Ina was one of several people who provided emotional testimony to agency officials during a four-hour hearing Wednesday in Austin. Witnesses said that children were expected to sleep in rooms with other families and left alone with guards for hours at a time, for example. The hearing was part of the administrative process the agency is going through as it considers approving two private detention facilities, run in cooperation with the federal Immigration and Customs Enforcement, as licensed residential centers for undocumented children.
Although the centers currently house roughly 2,000 women and children, who arrived during a surge of unauthorized migration last summer in the Rio Grande Valley, a federal district judge ruled this year that the children are being held in "deplorable" conditions, violating provisions established by a 1997 agreement called Flores v. Meese. While that case works its way through the federal court system, Family and Protective Services officials announced in September that they wanted to license the two detention centers, in Karnes City and Dilley, under the agency's purview. According to state officials, this would allow more oversight of the conditions of the children in detention.
The department originally moved to issue the licenses under emergency procedures, bypassing typical requirements that members of the public be given the opportunity to weigh in. Last month, state District Judge Karin Crump of Travis County ruled that the emergency procedures weren’t justified, and said the state would have to go through normal procedures for licensing the facilities — including opening the floor to public comment, which they did Wednesday in Austin.
Although Family and Protective Services officials are charged with making sure children are in conditions where they can thrive, the children in the detention centers are actually regressing, according to Greg Hansch, public policy director at the National Alliance on Mental Illness of Texas.
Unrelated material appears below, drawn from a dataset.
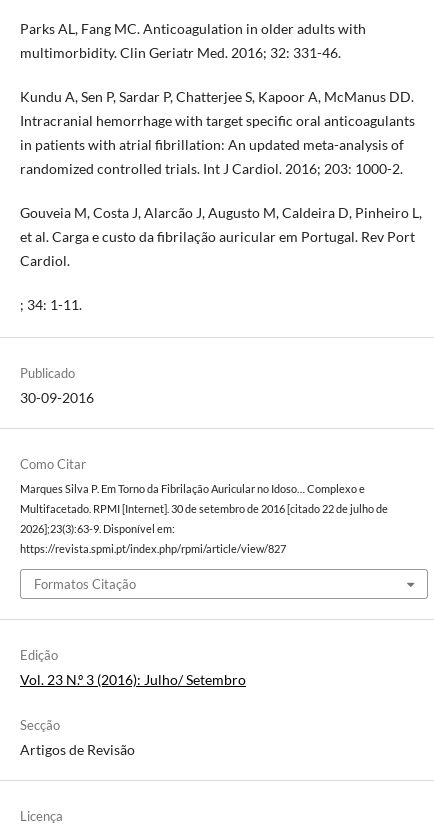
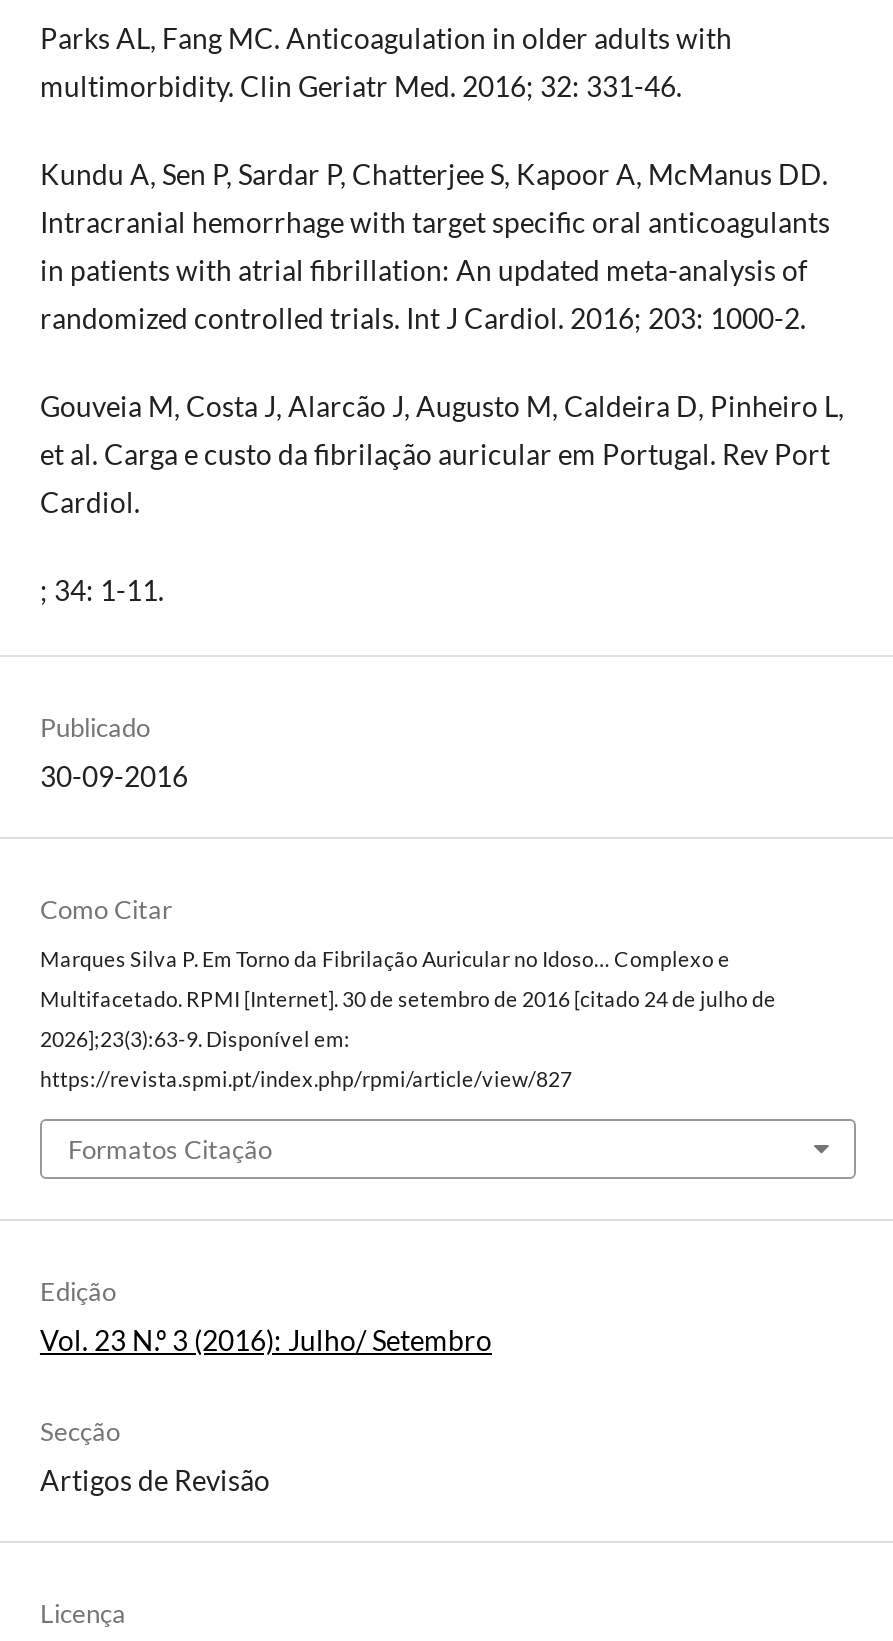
- Multifacetado. RPMI [Internet]. 30 de setembro de 2016 [citado 22 de julho de
+ Multifacetado. RPMI [Internet]. 30 de setembro de 2016 [citado 24 de julho de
Several of the the people who testified Wednesday focused on the adverse impact of the detention centers on children’s psychology and said the children were also losing weight and shedding hair at alarming rates.
“Both mothers and children in these facilities commonly show symptoms of anxiety, depression, and feelings of despair,” Hansch said. “It is not child care when children are not only being blocked from achieving normal milestones but are also experiencing regression in their developmental pathway.”
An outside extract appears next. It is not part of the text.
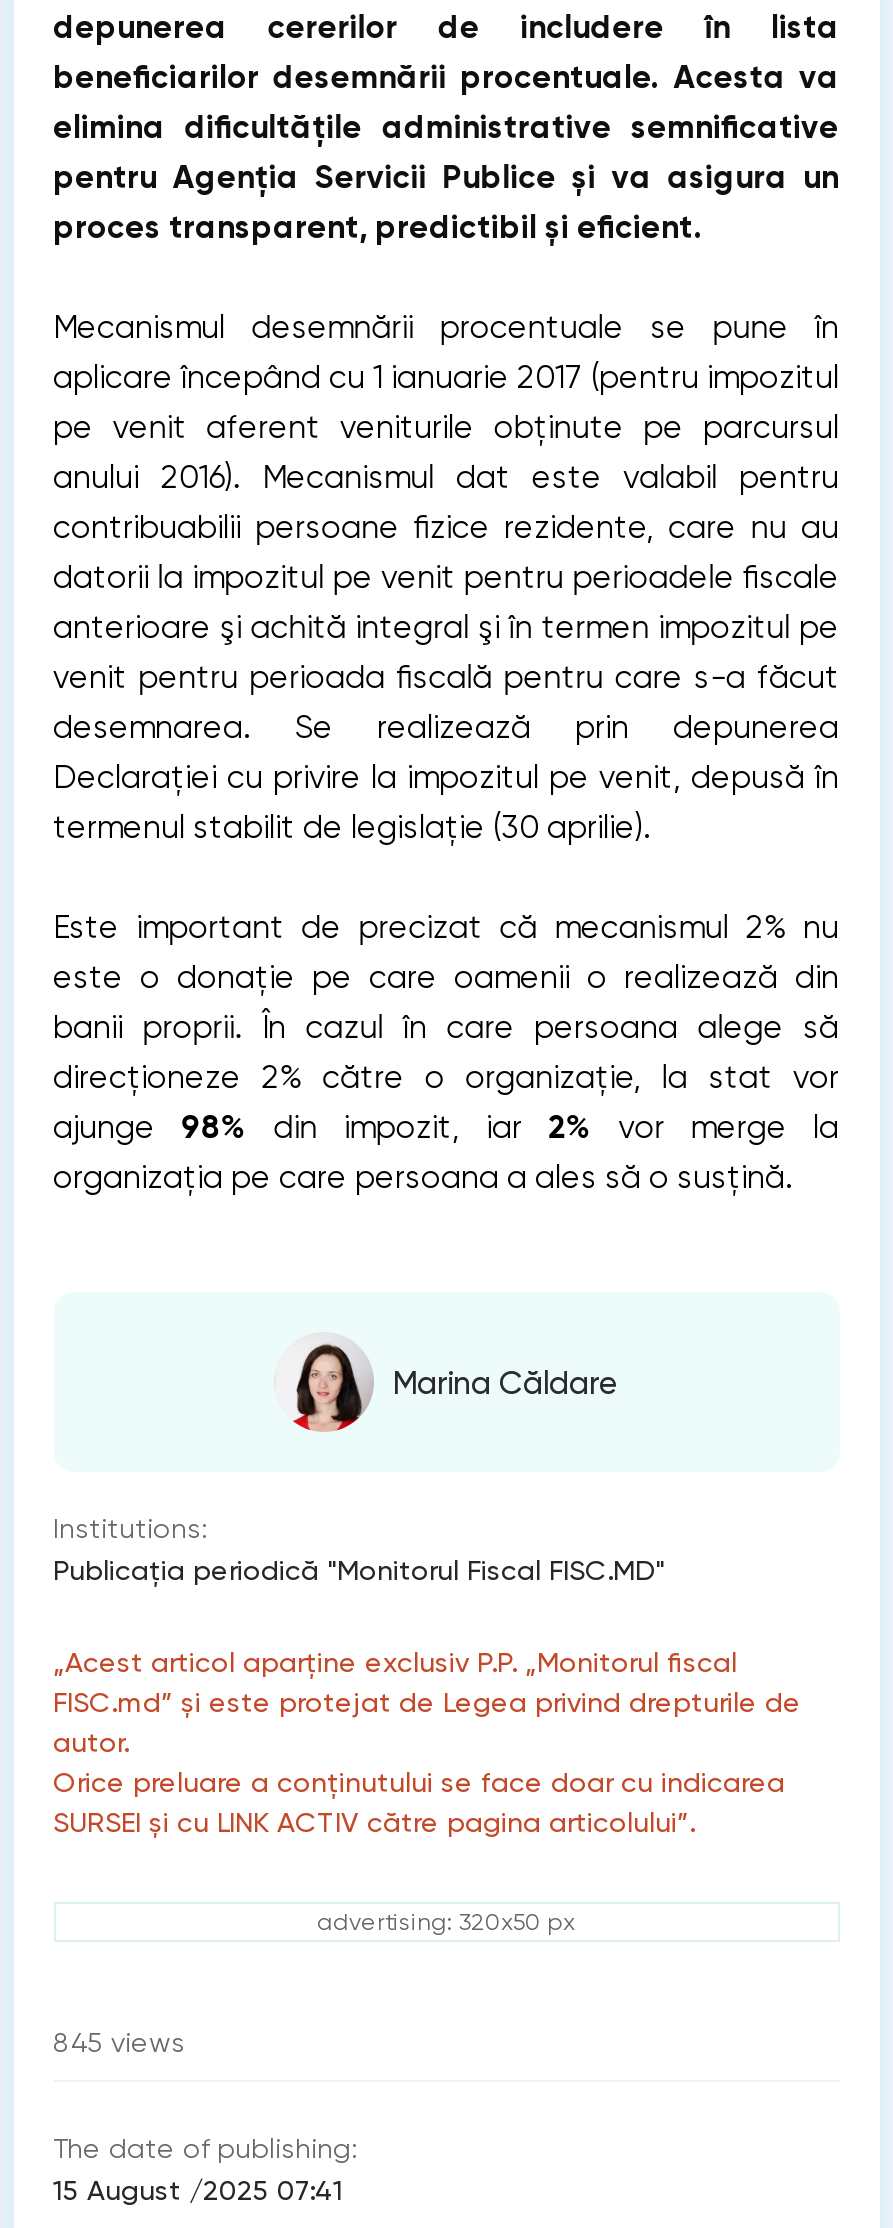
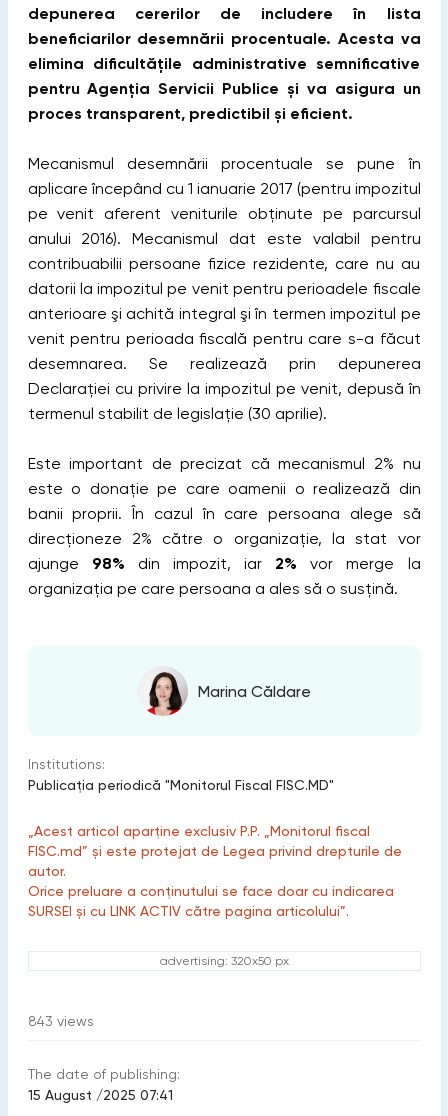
- 845 views
+ 843 views
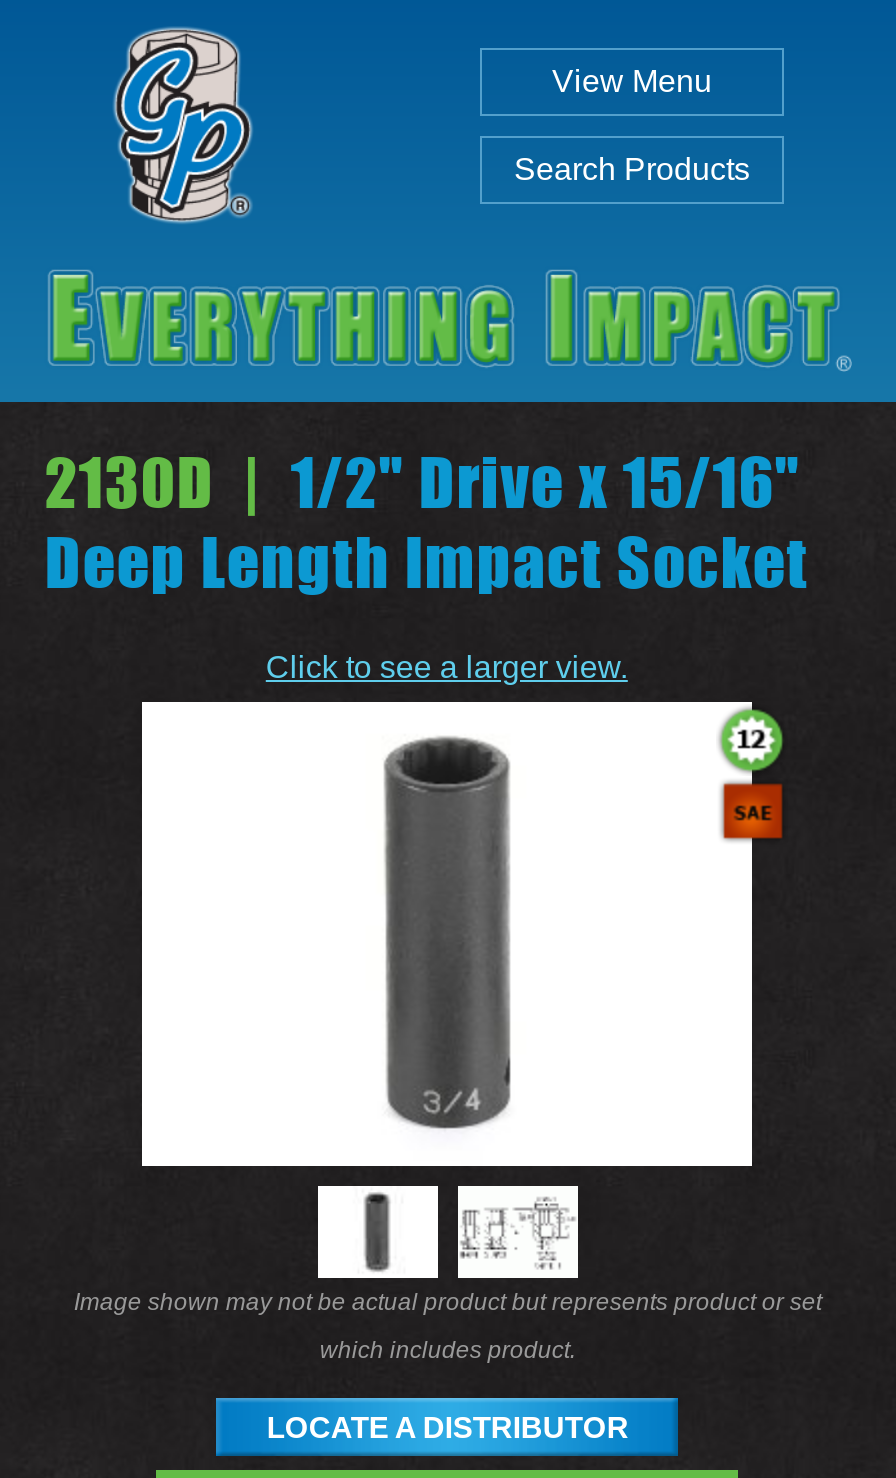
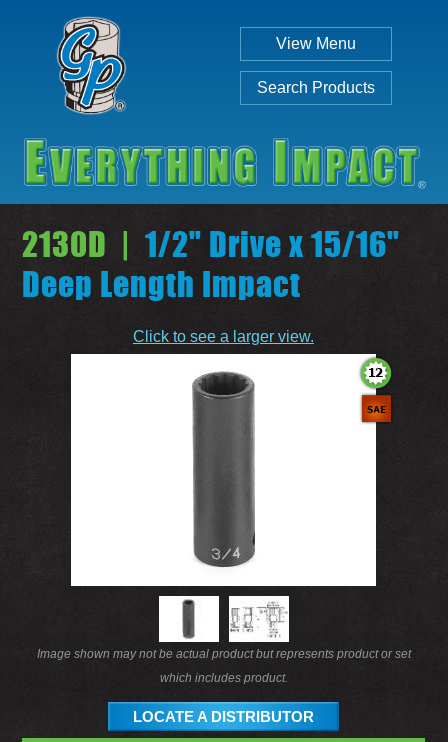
- Deep Length Impact Socket
+ Deep Length Impact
Placing the detention centers under Family and Protective Services regulation would “close a gap” in the oversight of children being detained — potentially resolving some of the concerns mentioned in testimony, according to Paul Morris, the agency's assistant commissioner for child care licensing. If the two facilities were regulated by the agency, they would be required to meet standards “designed to ensure the safety and welfare of children,” he said.
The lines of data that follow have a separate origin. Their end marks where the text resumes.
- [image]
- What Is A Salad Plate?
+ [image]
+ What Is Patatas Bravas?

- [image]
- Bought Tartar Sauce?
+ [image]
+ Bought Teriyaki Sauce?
“My staff would make periodic inspections of the facilities,” Morris told the crowd. “They would investigate any allegations of abuse and neglect and any other alleged violations of minimum standards.”
Virginia Raymond, an Austin-based immigration attorney, said she was skeptical of Morris’ assertion that minimum standards could be met — the detention centers just don’t come close to anything resembling child-care facilities, she said.
“It’s an insult to child-care workers, and it’s an insult to the common sense of the people of Texas, to call detention centers child care,” she said.
Ina, the internment camp survivor, added that she was perturbed by what she called "euphemistic language" that the agency uses when talking about the detention centers. Like those centers, internment camps were also “named relocation centers and family camps in order to mask the truth of our circumstances,” she said.